COURT OF APPEALS OF VIRGINIA
Present: Judges Elder, Humphreys and Powell
Argued at Richmond, Virginia
CAPITOL MECHANICAL CONTRACTORS, INC. AND
HARTFORD FIRE INSURANCE COMPANY
MEMORANDUM OPINION * BY
v. Record No. 0664-08-1 JUDGE LARRY G. ELDER
NOVEMBER 25, 2008
DOUGLAS W. JENKINS
FROM THE VIRGINIA WORKERS’ COMPENSATION COMMISSION
Patricia C. Arrighi (PennStuart, on brief), for appellants.
Matthew H. Kraft (Rutter Mills, L.L.P., on brief), for appellee.
Capitol Mechanical Contractors, Inc. and Hartford Fire Insurance Company (employer)
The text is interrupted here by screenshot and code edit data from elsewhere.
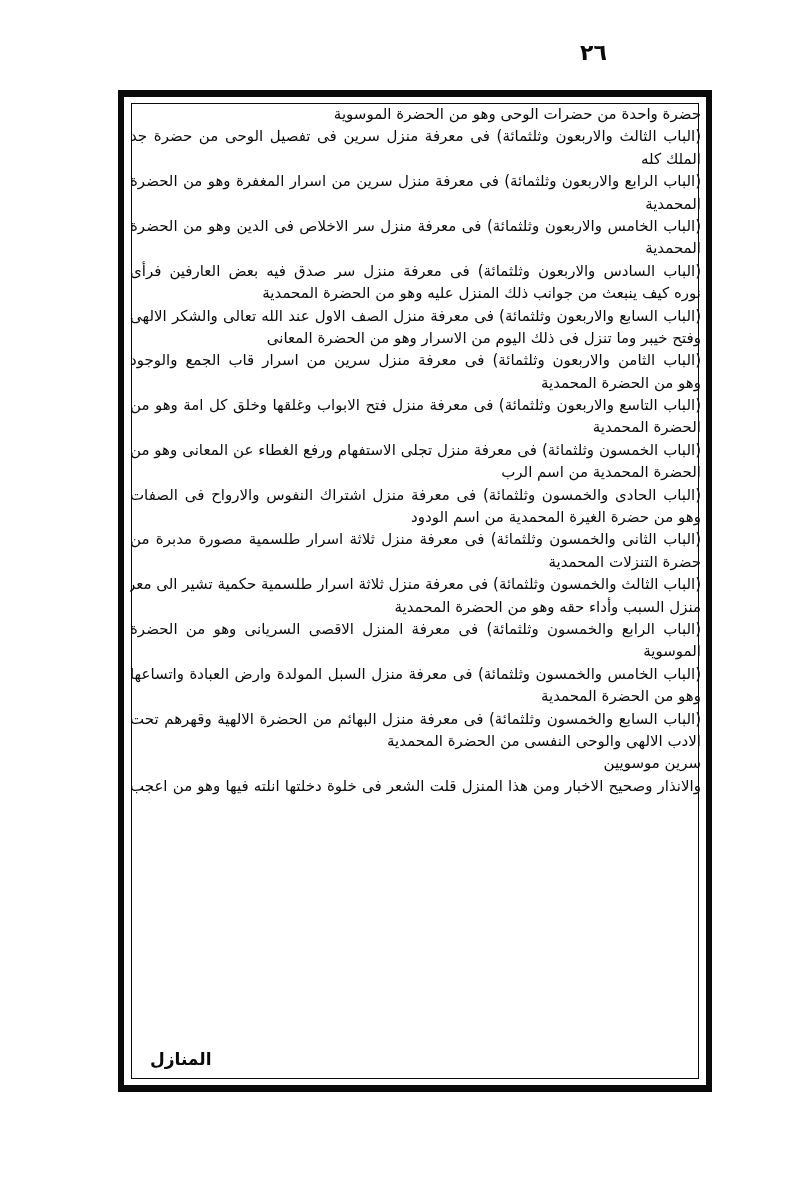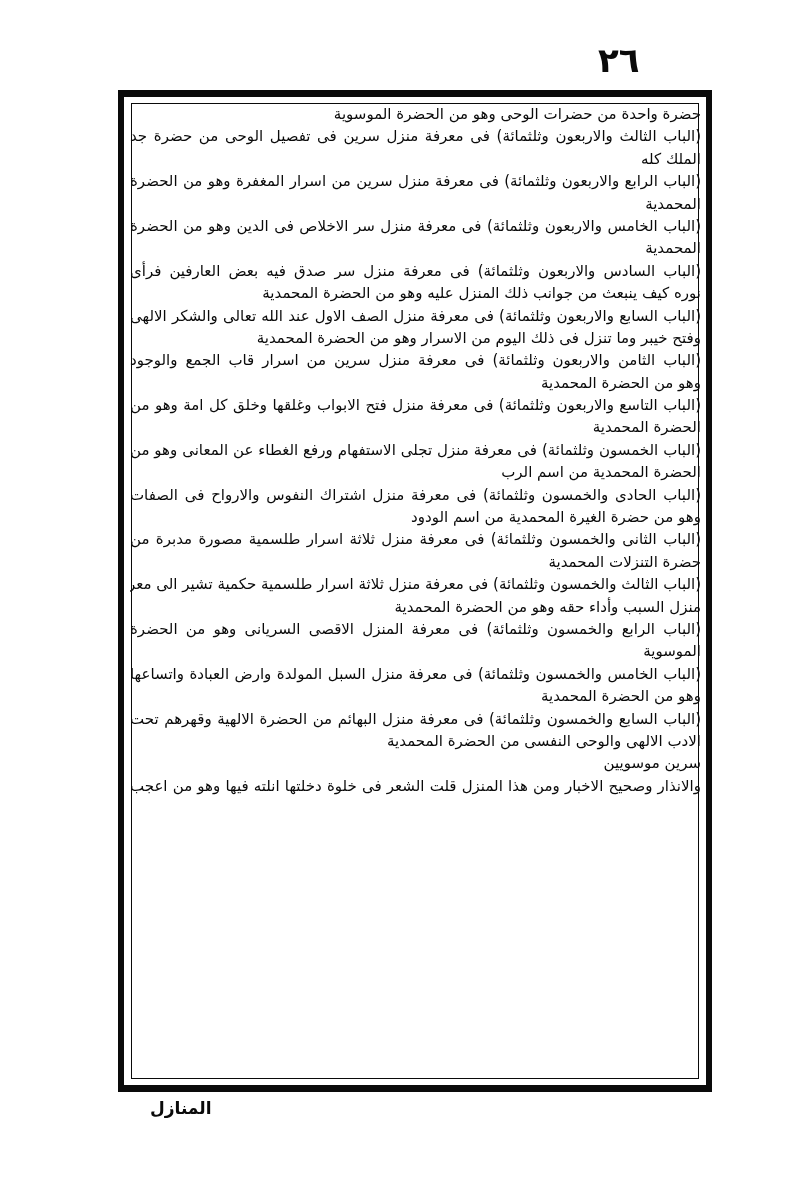--- a/index.html
+++ b/index.html
@@ -1,28 +1,28 @@
 <!DOCTYPE html>
 <html><head>
 <meta charset="utf-8">
 <style>
   html, body { margin:0; padding:0; background:#ffffff; }
   body { width:800px; height:1196px; position:relative; overflow:hidden;
          font-family:"DejaVu Sans", sans-serif; color:#0a0a0a; }
-  .page-number { position:absolute; left:598px; top:40px; font-size:34px; font-weight:bold; }
+  .page-number { position:absolute; left:580px; top:40px; font-size:22px; font-weight:bold; }
   .frame-outer { position:absolute; left:118px; top:90px; width:594px; height:1002px;
          border-left:6px solid #0a0a0a; border-right:6px solid #0a0a0a;
          border-top:7px solid #0a0a0a; border-bottom:7px solid #0a0a0a; box-sizing:border-box; }
   .frame-inner { position:absolute; left:7px; top:6px; right:7px; bottom:6px;
          border:1.5px solid #0a0a0a; box-sizing:border-box; }
   .text-block { position:absolute; left:130px; top:103px; width:571px; direction:rtl; }
   .line { display:block; height:22.4px; line-height:22.4px; font-size:15px; white-space:nowrap;
           text-align:justify; text-align-last:justify; overflow:hidden; }
   .line.short { text-align-last:right; }
-  .catchword { position:absolute; left:150px; top:1098px; font-size:17px; font-weight:bold; direction:rtl; }
+  .catchword { position:absolute; left:150px; top:1049px; font-size:17px; font-weight:bold; direction:rtl; }
 </style>
 </head>
 <body>
 
 <div class="page-number">٢٦</div>
 
 <div class="frame-outer">
   <div class="frame-inner"></div>
 </div>
 
@@ -30,21 +30,21 @@
     <span class="line short">حضرة واحدة من حضرات الوحى وهو من الحضرة الموسوية</span>
     <span class="line">(الباب الثالث والاربعون وثلثمائة) فى معرفة منزل سرين فى تفصيل الوحى من حضرة جد</span>
     <span class="line short">الملك كله</span>
     <span class="line">(الباب الرابع والاربعون وثلثمائة) فى معرفة منزل سرين من اسرار المغفرة وهو من الحضرة</span>
     <span class="line short">المحمدية</span>
     <span class="line">(الباب الخامس والاربعون وثلثمائة) فى معرفة منزل سر الاخلاص فى الدين وهو من الحضرة</span>
     <span class="line short">المحمدية</span>
     <span class="line">(الباب السادس والاربعون وثلثمائة) فى معرفة منزل سر صدق فيه بعض العارفين فرأى</span>
     <span class="line short">نوره كيف ينبعث من جوانب ذلك المنزل عليه وهو من الحضرة المحمدية</span>
     <span class="line">(الباب السابع والاربعون وثلثمائة) فى معرفة منزل الصف الاول عند الله تعالى والشكر الالهى</span>
-    <span class="line short">وفتح خيبر وما تنزل فى ذلك اليوم من الاسرار وهو من الحضرة المحمدية</span>
+    <span class="line short">وفتح خيبر وما تنزل فى ذلك اليوم من الاسرار وهو من الحضرة المعانى</span>
     <span class="line">(الباب الثامن والاربعون وثلثمائة) فى معرفة منزل سرين من اسرار قاب الجمع والوجود</span>
     <span class="line short">وهو من الحضرة المحمدية</span>
     <span class="line">(الباب التاسع والاربعون وثلثمائة) فى معرفة منزل فتح الابواب وغلقها وخلق كل امة وهو من</span>
     <span class="line short">الحضرة المحمدية</span>
     <span class="line">(الباب الخمسون وثلثمائة) فى معرفة منزل تجلى الاستفهام ورفع الغطاء عن المعانى وهو من</span>
     <span class="line short">الحضرة المحمدية من اسم الرب</span>
     <span class="line">(الباب الحادى والخمسون وثلثمائة) فى معرفة منزل اشتراك النفوس والارواح فى الصفات</span>
     <span class="line short">وهو من حضرة الغيرة المحمدية من اسم الودود</span>
     <span class="line">(الباب الثانى والخمسون وثلثمائة) فى معرفة منزل ثلاثة اسرار طلسمية مصورة مدبرة من</span>
     <span class="line short">حضرة التنزلات المحمدية</span>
appeal from a decision of the Workers’ Compensation Commission ordering them to pay
benefits and penalties due under an outstanding award for workers’ compensation disability
benefits. On appeal, employer contends the commission erred in 2002 when it rejected some of
the forms submitted by employer to resolve the claim and then entered an ongoing award for
disability benefits based on those forms it did not reject. Employer contends the entry of an
ongoing award in clear contravention of the parties’ request for an award covering a finite period
of disability was an arbitrary and capricious action amenable to correction under the doctrine of
imposition. We hold the commission did not err. Thus, we affirm its imposition of penalties and
refusal to set aside the award.
*
Pursuant to Code § 17.1-413, this opinion is not designated for publication.
I.
The factual findings of the commission are binding on appeal if supported by credible
evidence. Tomes v. James City County Fire Dep’t, 39 Va. App. 424, 430, 573 S.E.2d 312, 315
(2002). The commission’s “conclusions upon conflicting inferences, legitimately drawn from
proven facts, are equally binding on appeal.” Watkins v. Halco Eng’g, Inc., 225 Va. 97, 101,
300 S.E.2d 761, 763 (1983). Although we are not bound by the commission’s legal conclusions,
we give great weight to the commission’s construction of the Act and of its own rules. Gallahan
v. Free Lance Star Publishing Co., 41 Va. App. 694, 698-99, 589 S.E.2d 12, 14-15 (2003); see
Henderson v. Cent. Tel. Co., 233 Va. 377, 382, 355 S.E.2d 596, 599 (1987) (holding the Act “is
highly remedial” and should “be liberally construed to advance its purpose . . . [of compensating
employees] for accidental injuries resulting from the hazards of the employment”). “We will not
set aside the commission’s interpretation of its rules unless that interpretation is arbitrary and
capricious.” Boyd v. People, Inc., 43 Va. App. 82, 86-87, 596 S.E.2d 100, 102-03 (2004).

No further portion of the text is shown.